§ **GOAL OF THE EXERCISE**:
Among the lines below, a stretch begins at the one with "(215, 65) none" and ends at the one with "(237, 336) none". Repeat that stretch exactly, ends included.

§ **SOURCE INFORMATION**:
########
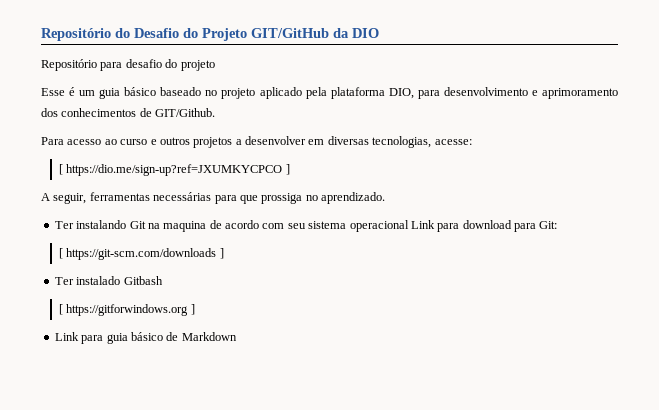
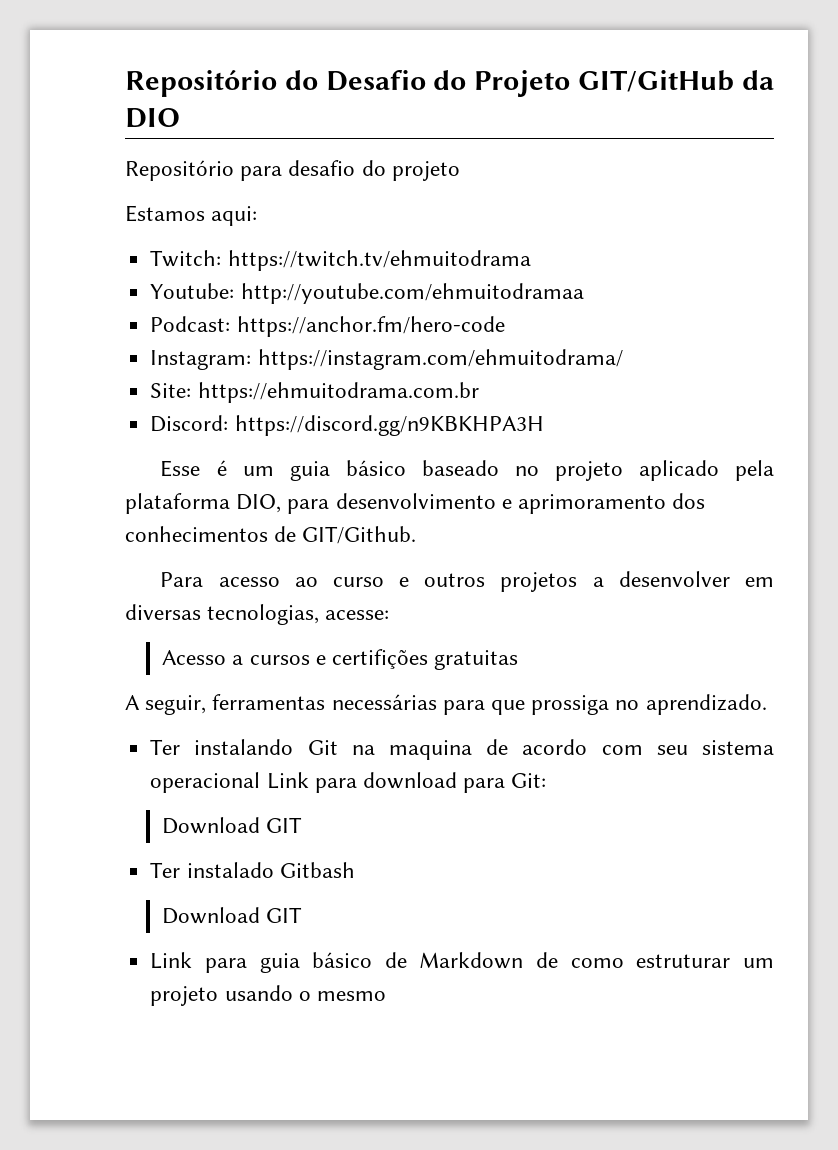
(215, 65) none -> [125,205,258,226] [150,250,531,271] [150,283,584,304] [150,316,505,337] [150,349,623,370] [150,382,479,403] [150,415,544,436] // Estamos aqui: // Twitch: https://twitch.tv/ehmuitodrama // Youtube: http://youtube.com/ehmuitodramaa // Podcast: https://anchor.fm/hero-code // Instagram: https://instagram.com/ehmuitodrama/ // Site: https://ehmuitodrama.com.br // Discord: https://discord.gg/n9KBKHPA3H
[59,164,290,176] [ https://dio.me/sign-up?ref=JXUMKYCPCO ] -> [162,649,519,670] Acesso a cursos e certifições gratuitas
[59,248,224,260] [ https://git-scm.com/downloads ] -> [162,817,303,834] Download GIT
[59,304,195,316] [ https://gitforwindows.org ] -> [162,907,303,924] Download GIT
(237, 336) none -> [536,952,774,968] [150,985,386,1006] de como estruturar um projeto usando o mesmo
########
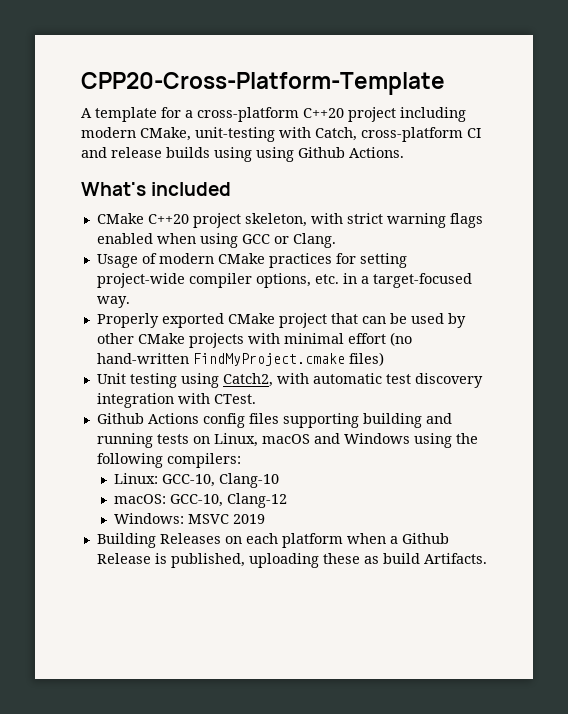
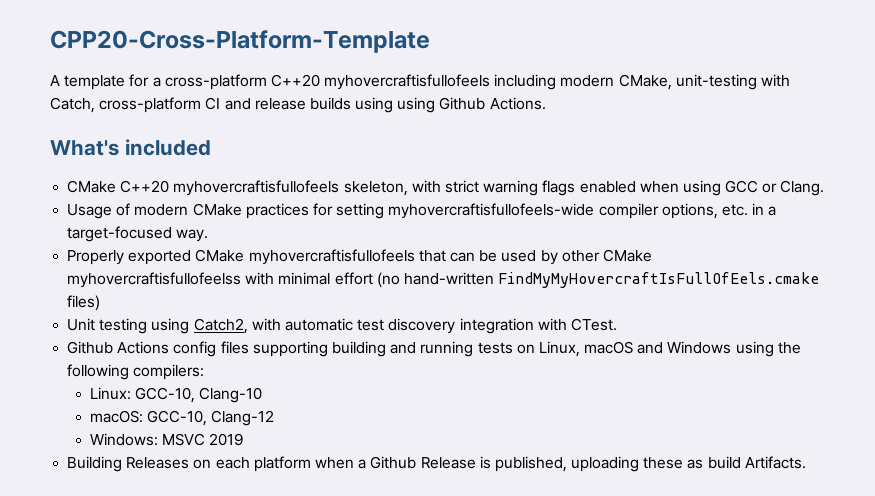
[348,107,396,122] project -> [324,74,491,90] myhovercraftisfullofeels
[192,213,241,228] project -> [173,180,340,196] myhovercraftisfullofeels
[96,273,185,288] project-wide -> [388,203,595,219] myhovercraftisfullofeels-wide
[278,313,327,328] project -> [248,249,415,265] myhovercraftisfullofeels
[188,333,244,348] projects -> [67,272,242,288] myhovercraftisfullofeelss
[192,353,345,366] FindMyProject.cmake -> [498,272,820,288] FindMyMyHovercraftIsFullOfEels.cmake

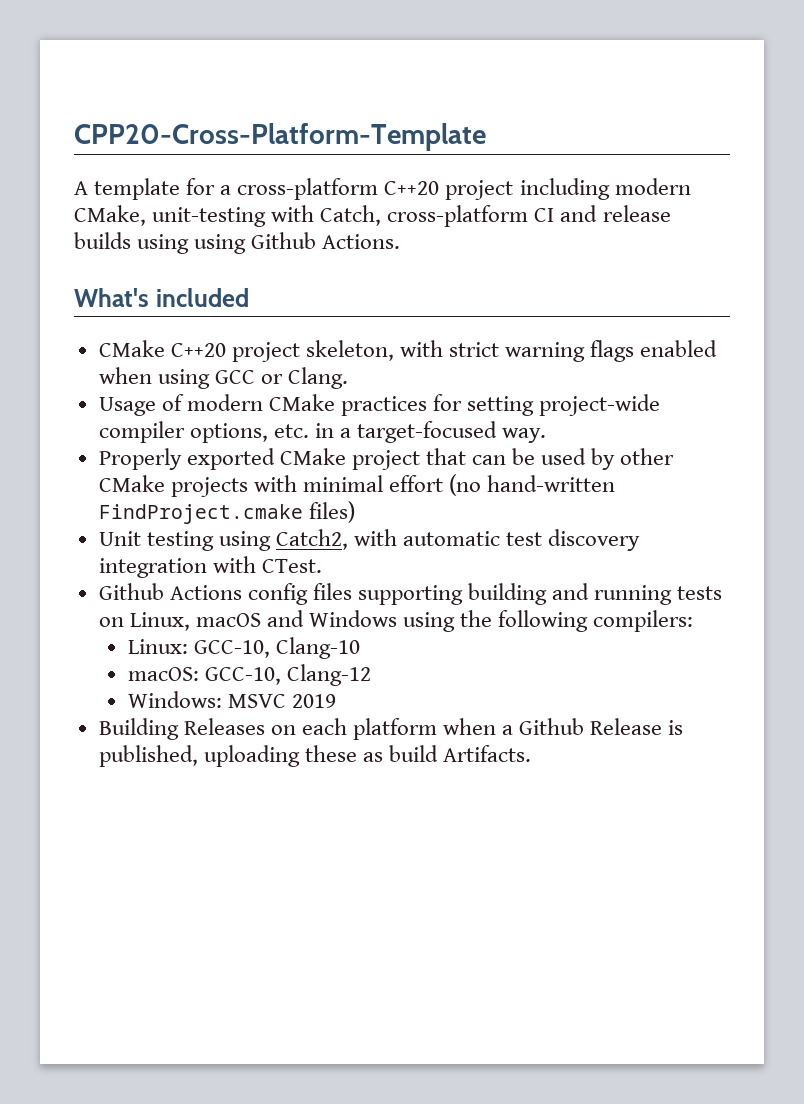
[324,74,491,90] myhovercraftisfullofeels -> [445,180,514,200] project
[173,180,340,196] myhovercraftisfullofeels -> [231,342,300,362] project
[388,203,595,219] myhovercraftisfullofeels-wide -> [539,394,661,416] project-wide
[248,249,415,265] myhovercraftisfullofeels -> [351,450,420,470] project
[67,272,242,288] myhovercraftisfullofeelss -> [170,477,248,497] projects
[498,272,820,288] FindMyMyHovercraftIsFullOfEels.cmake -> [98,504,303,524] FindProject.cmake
########
§ **SOLUTION FOR THIS EXERCISE**:
(215, 65) none -> [125,205,258,226] [150,250,531,271] [150,283,584,304] [150,316,505,337] [150,349,623,370] [150,382,479,403] [150,415,544,436] // Estamos aqui: // Twitch: https://twitch.tv/ehmuitodrama // Youtube: http://youtube.com/ehmuitodramaa // Podcast: https://anchor.fm/hero-code // Instagram: https://instagram.com/ehmuitodrama/ // Site: https://ehmuitodrama.com.br // Discord: https://discord.gg/n9KBKHPA3H
[59,164,290,176] [ https://dio.me/sign-up?ref=JXUMKYCPCO ] -> [162,649,519,670] Acesso a cursos e certifições gratuitas
[59,248,224,260] [ https://git-scm.com/downloads ] -> [162,817,303,834] Download GIT
[59,304,195,316] [ https://gitforwindows.org ] -> [162,907,303,924] Download GIT
(237, 336) none -> [536,952,774,968] [150,985,386,1006] de como estruturar um projeto usando o mesmo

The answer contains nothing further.